Nearly two centuries later, as this month’s surprise ouster of U-Va. President Teresa A. Sullivan demonstrated, the tension between major public universities and the state authorities that fund and direct them has grown deeper than ever.
Inspired by the accountability movement that has swept through the nation’s primary and secondary schools, and driven by financial woes that show no sign of abating, the leaders of U-Va.’s governing board went after Sullivan, portraying her as clinging to fusty old ways, impeding progress and productivity. But Sullivan’s supporters did not fold and may yet win this battle in a culture war that has its roots in Jefferson’s day.
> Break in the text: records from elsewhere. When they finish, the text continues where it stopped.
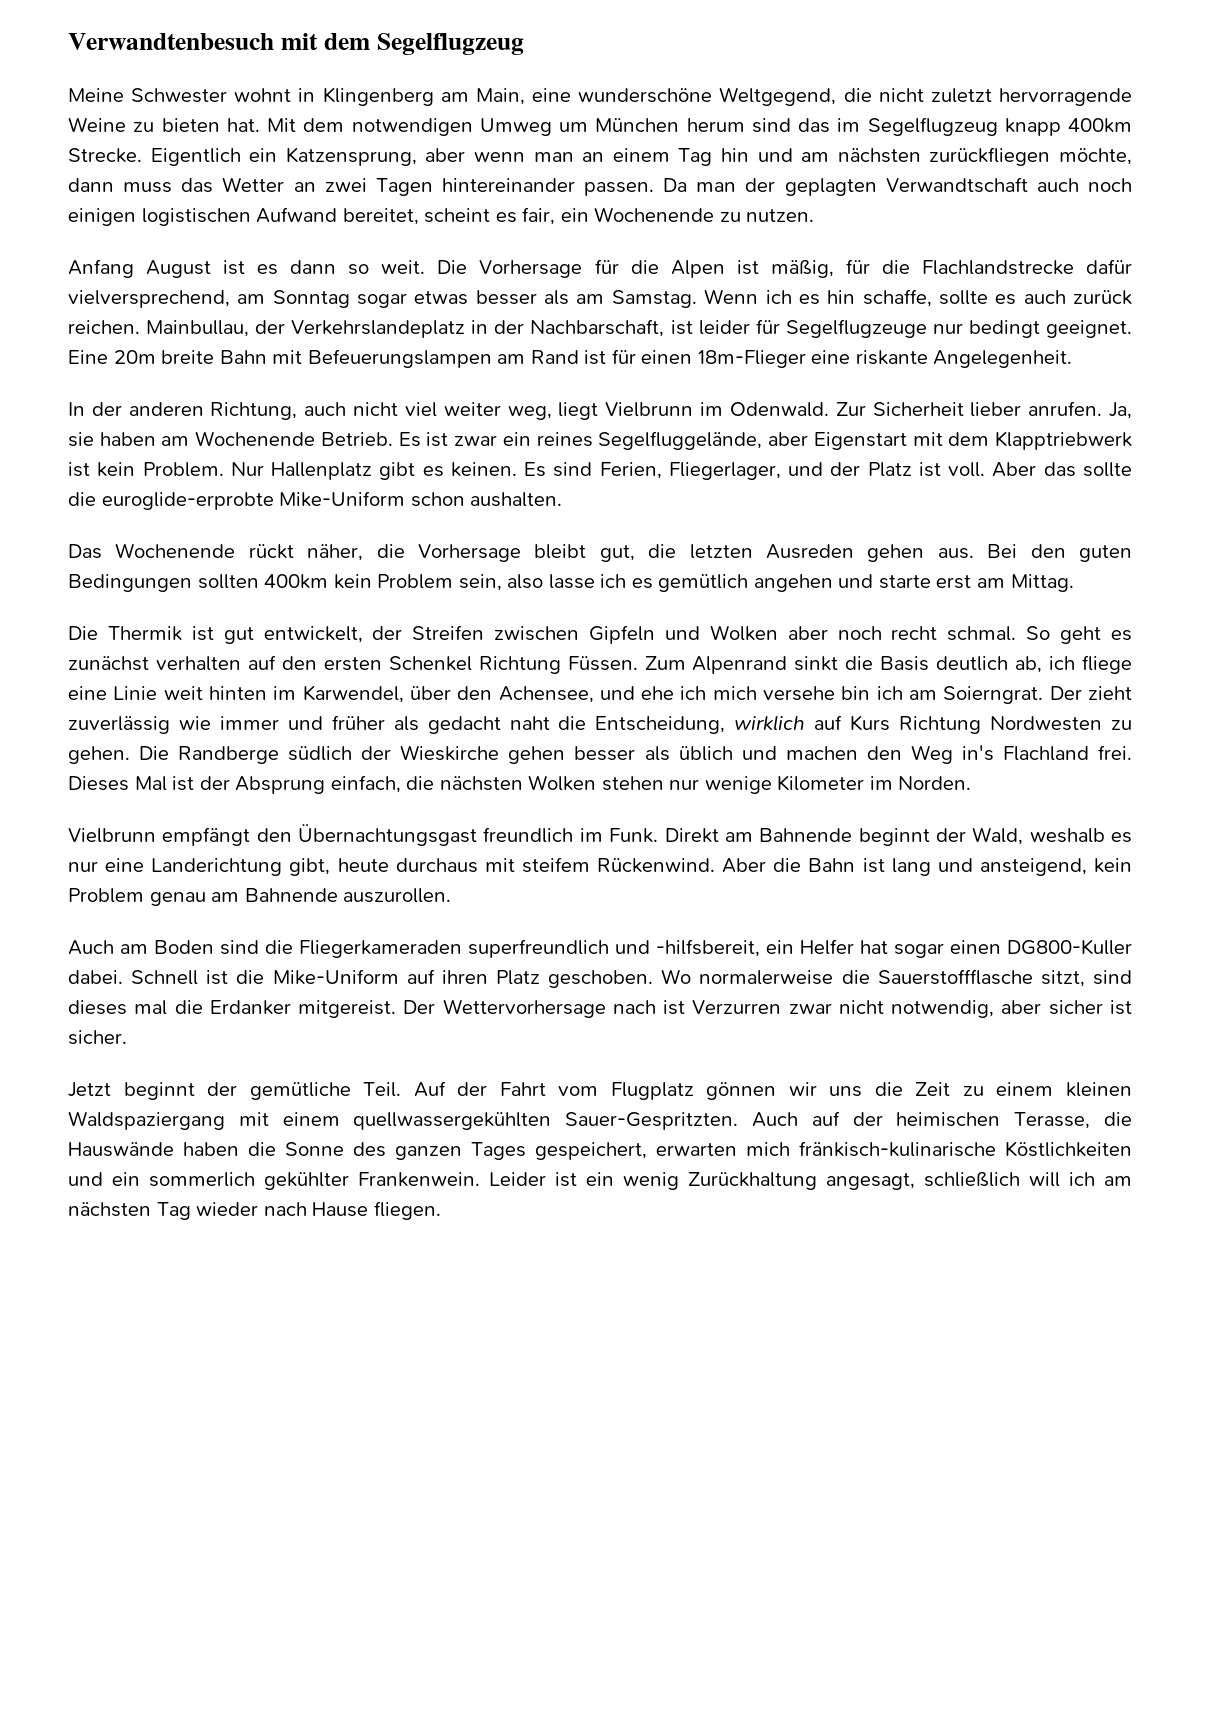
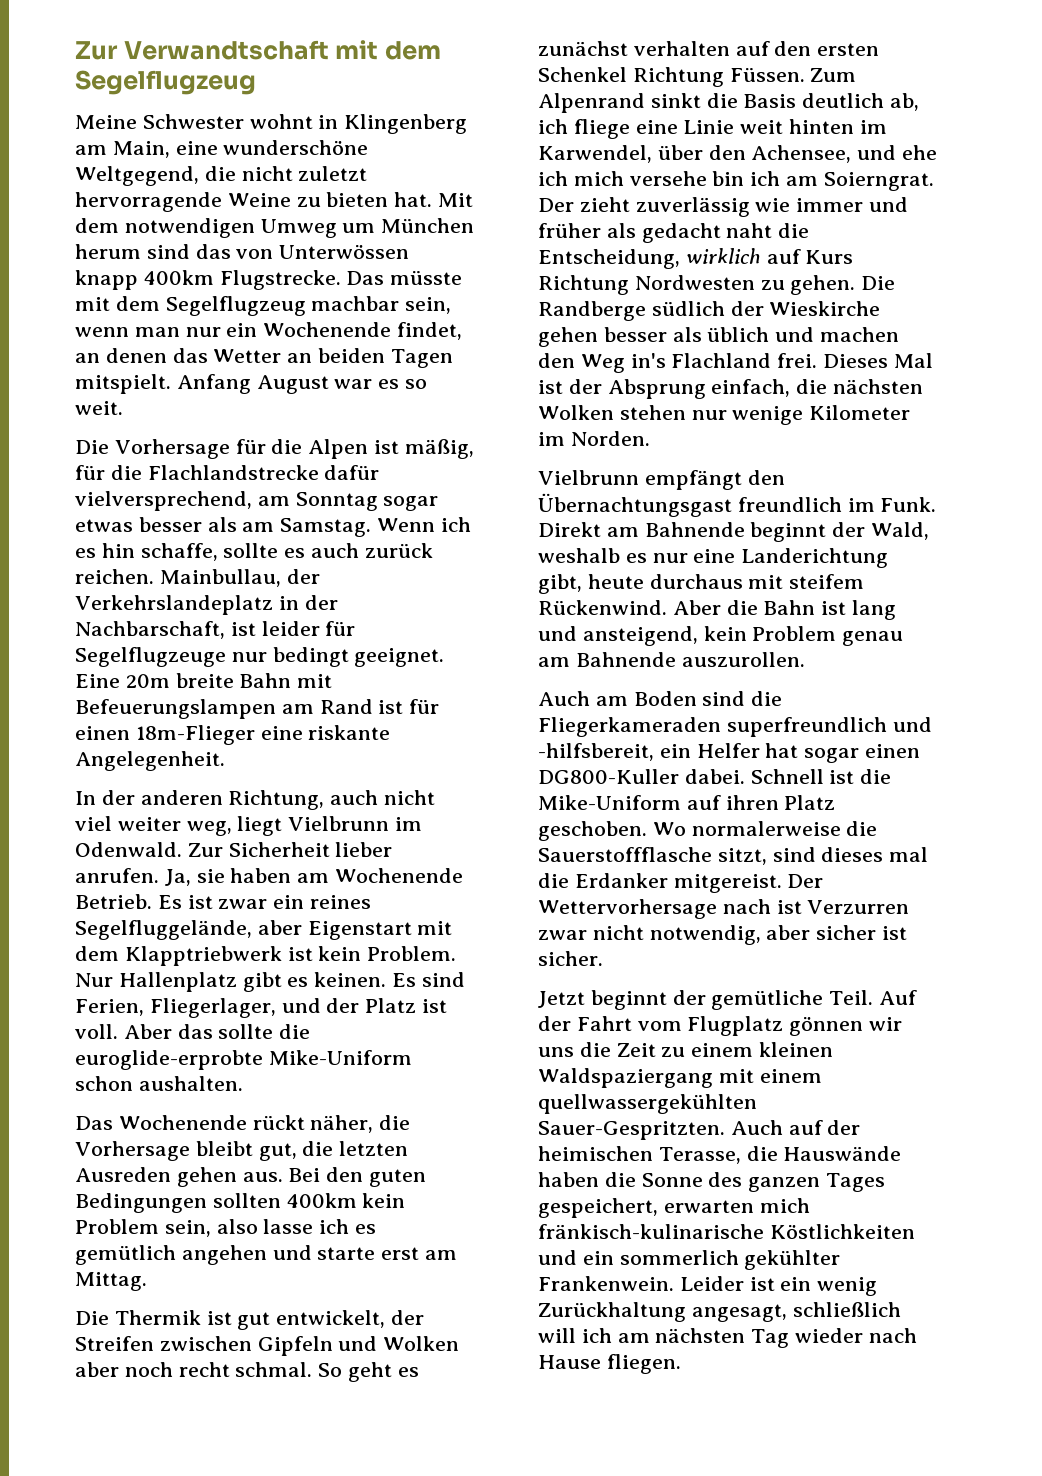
[68,33,274,50] Verwandtenbesuch -> [75,40,329,60] Zur Verwandtschaft
[837,117,1132,136] [68,147,1133,166] [68,177,1132,196] [68,207,815,226] [68,259,337,278] im Segelflugzeug knapp 400km Strecke. Eigentlich ein Katzensprung, aber wenn man an einem Tag hin und am nächsten zurückfliegen möchte, dann muss das Wetter an zwei Tagen hintereinander passen. Da man der geplagten Verwandtschaft auch noch einigen logistischen Aufwand bereitet, scheint es fair, ein Wochenende zu nutzen. // Anfang August ist es dann -> [236,245,410,259] [75,270,463,290] [75,296,452,316] [75,322,463,340] [75,348,453,368] [75,374,400,394] von Unterwössen knapp 400km Flugstrecke. Das müsste mit dem Segelflugzeug machbar sein, wenn man nur ein Wochenende findet, an denen das Wetter an beiden Tagen mitspielt. Anfang August war es
(426, 267) none -> (123, 408) //

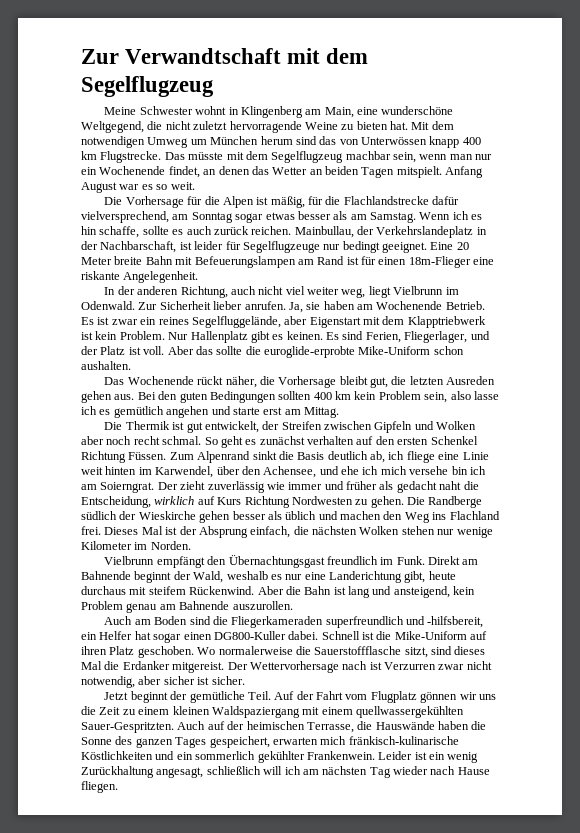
[143,270,214,285] 400km -> [462,137,481,145] [81,151,97,160] 400 km
[125,674,170,688] 20m -> [456,242,469,250] [81,257,112,265] 20 Meter
[286,1193,357,1208] 400km -> [313,391,351,400] 400 km
[630,353,666,368] in's -> [432,512,447,520] ins
[889,847,929,862] mal -> [81,661,102,670] Mal
[658,1147,741,1164] Terasse, -> [306,722,354,733] Terrasse,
When the U-Va. Board of Visitors convenes Tuesday to decide whether to reverse the sacking of Sullivan, the argument will probably focus on whether the board’s rector, Helen E. Dragas, was right to see the president as an incrementalist in a time that calls for swift change. But the university and state government inevitably must tackle a bigger question: What should the nation’s premier public universities be?
Should they focus on preparing young people for careers in specific high-growth fields, or remain full-service liberal arts institutions, like the private universities they were modeled after?
Public universities have long found themselves caught between politicians, who demand results they can present to constituents as a return on their tax dollars, and academics, who want the resources and freedom to let scholars explore as they choose.
But now, with states facing their toughest financial crisis since the Great Depression, top public universities are struggling to meet urgent new missions with diminishing resources.
At the center of the conflict are governing board members, many of them successful business people, appointed by Republicans and Democrats alike, who want schools to behave more like corporations — measuring student outcomes, boosting faculty productivity and trimming programs that don’t add to the bottom line.
“They’ve got to run more efficiently,” said Virginia House Majority Leader M. Kirkland Cox (R-Colonial Heights), a 12th-grade government teacher. “We do want more return for the money — distance learning, using facilities year-round, putting more resources into science, math and technology because that’s where the jobs are.”
Such an approach risks losing sight of a university’s purpose, said Harold T. Shapiro, an economist who was president of the University of Michigan in the 1980s and Princeton University in the 1990s. “It’s very easy to focus on what’s popular or profitable,” he said. “But corporations and universities have different social functions. State universities like Virginia need to ask the people of their state: Do they really want a university of great quality?”